Talk:Boxing (computer programming)
int i = 9; int j = 13; int k = i + j;
This is done all in a primitive type. Shouldn't the first line, for example, be "Integer i = 9"? -- Taku 01:24, September 1, 2005 (UTC)
This article doesn't say much about what an object type is. It's trying to explain autoboxing, but not doing a very good job. I'd rather read the Sun article. Can anyone do a better job? --Uncle Ed 21:42, 7 November 2006 (UTC)
Isn't it all about 'object types' living garbage collectably on the heap, and primitive types, structs living on the stack? (at least in c# and java). Boxing is creating a new object on heap out of a stack object so it can be manipulated with a reference - it is unsafe to get a reference to an object living on stack, because it could die too early and program could crash. exe 03:32, 13 May 2007 (UTC)

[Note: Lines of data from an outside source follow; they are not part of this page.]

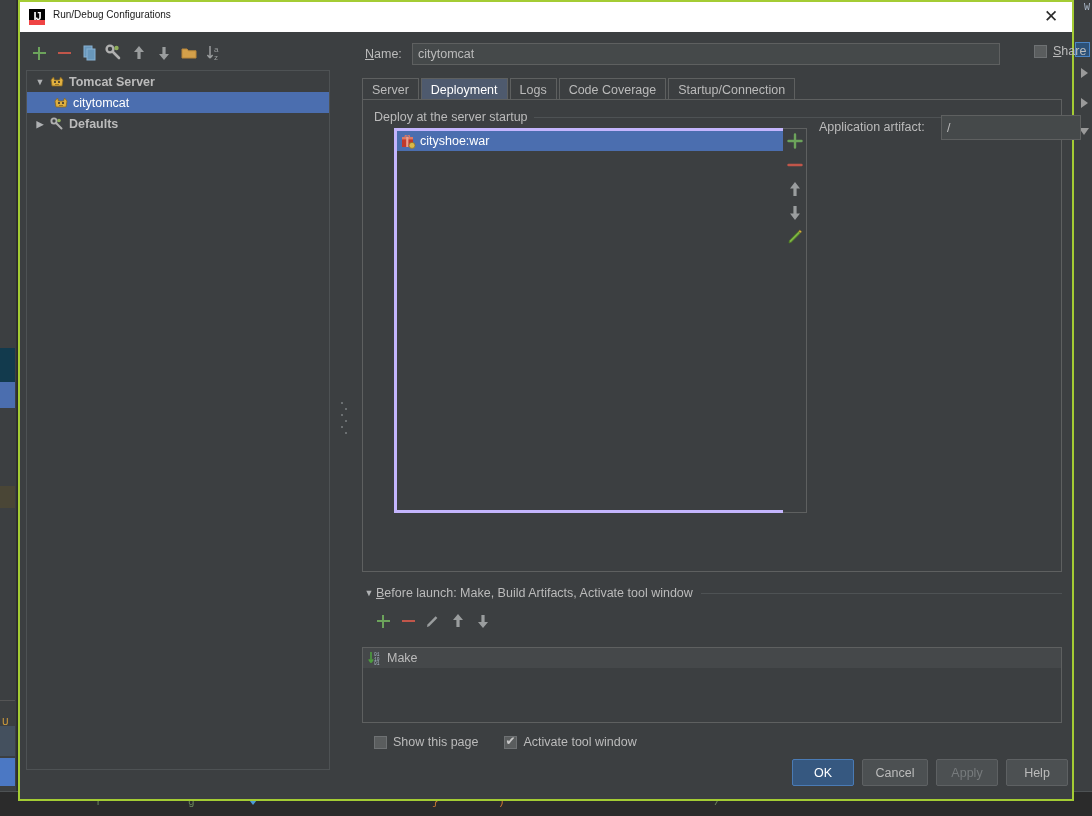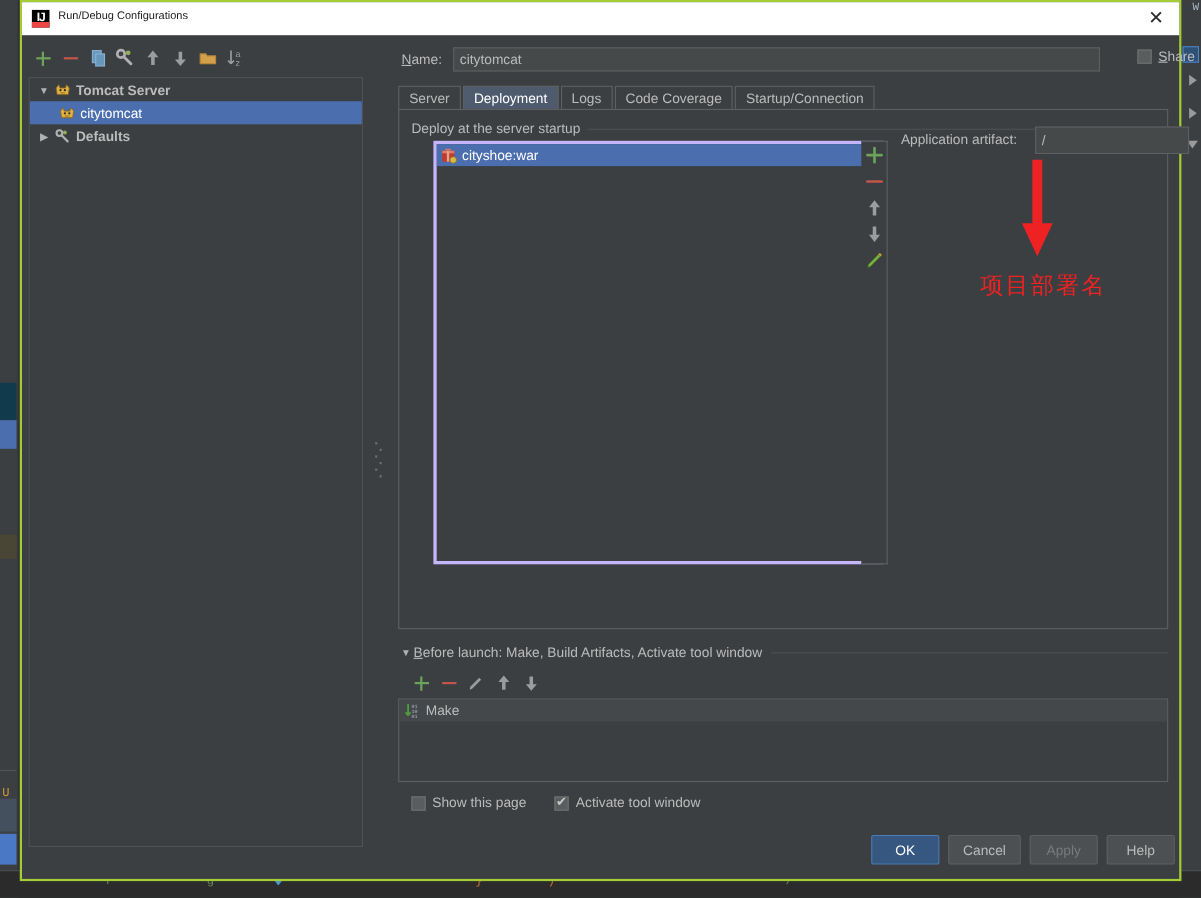--- a/index.html
+++ b/index.html
@@ -687,13 +687,6 @@
 
       </div>
 
-      <div id="annotation">
-        <svg width="270" height="110" viewBox="0 0 270 110">
-          <path d="M124 0 L124 62" stroke="#ee2222" stroke-width="9" fill="none"></path>
-          <path d="M110 58 L124 88 L138 58 Z" fill="#ee2222"></path>
-        </svg>
-        <div class="anno-text">项目部署名</div>
-      </div>
     </div>
 
     <div id="before-launch">

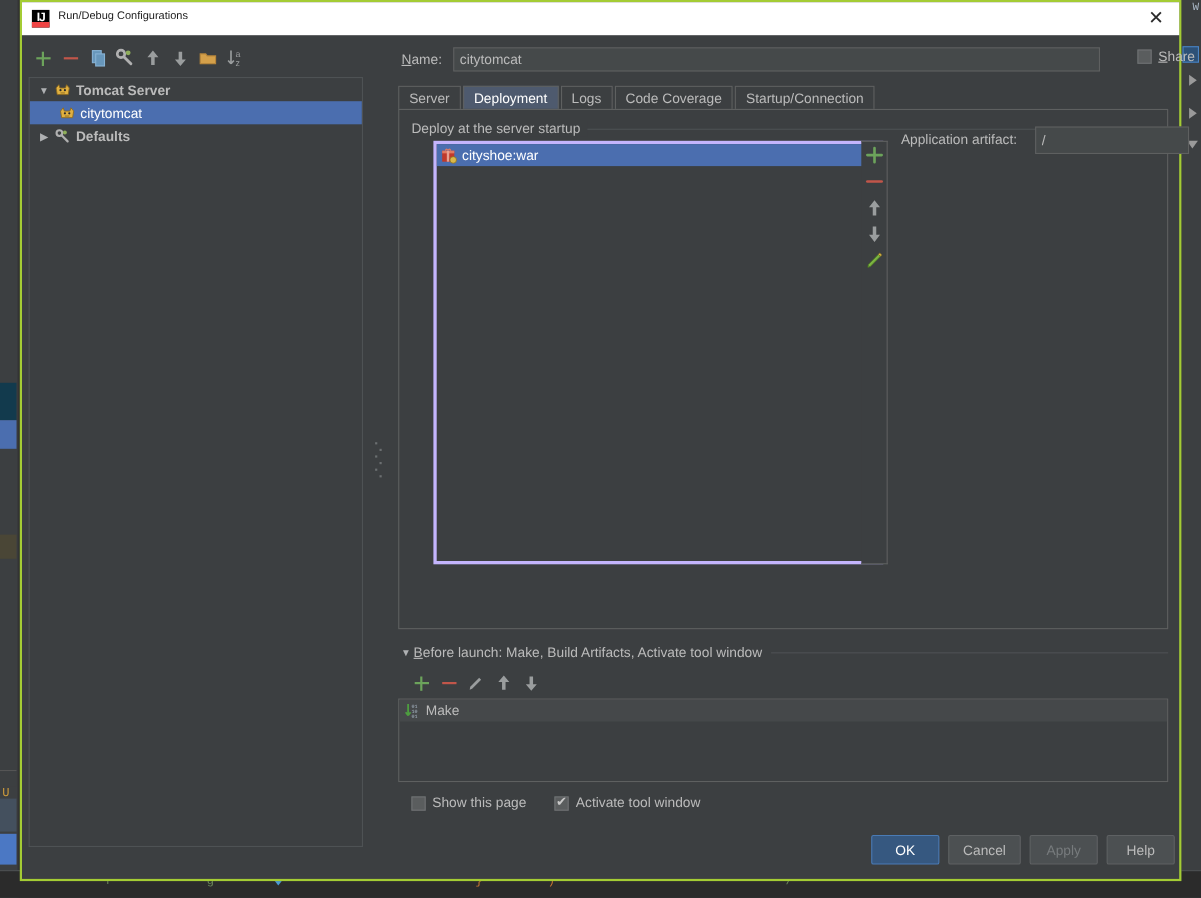--- a/index.html
+++ b/index.html
@@ -423,7 +423,7 @@
   }
   #bl-list {
     position: relative;
-    margin-top: 3px;
+    margin-top: 15px;
     height: 76px;
     background: #3c3f41;
     border: 1px solid #5e6060;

I think that the part about unboxing mostly speaks about what code constructs different versions of the java compiler/language accepts, and not about the language neutral concept of boxing/unboxing. I think that part should be removed, or at least some of it. (Sorry, no wikipedia account. LarsR) 10:10, 8 Aug 2007 (CET)
Made it a little more generic, and precised that since .Net, not all value types are primitive types.Medinoc (talk) 11:10, 8 October 2008 (UTC)
Haskell unboxing
Unboxing redirects here, but this is about how objects work in Java. It doesn't seem to be a suitable place to put something about unboxed types in Haskell, although there is similarity in the underlying concepts. In Haskell everything by default is 'boxed', and a boxed thing could be either the thing itself or some unevaluated expression that could evaluate to something of the correct type (because Haskell is lazy). Furby100 (talk) 21:15, 12 January 2008 (UTC)
Found something wrong:
Another example:
int i = 4;
int j = 5;
Integer k = new Integer(i + j); // always OK
Integer l = i + j; // would have been an error, but okay now - equivalent to previous line
C# does not support automatic unboxing. A boxed object must be explicitly unboxed with a typecasting operator:
int i = 42;
object o = i; //box
int j = (int)o; //unbox
Console.Writeline(j); //outputs 42
It is assumed that the following will compile on Java, but it won't. C# does support automatic unboxing of primitives, but not objects, just like Java.
int i = 42;
Object o = i; //box
int j = o; //unbox
System.out.println(j); //outputs "42"
Will not compile because it can't unbox objects of type Object.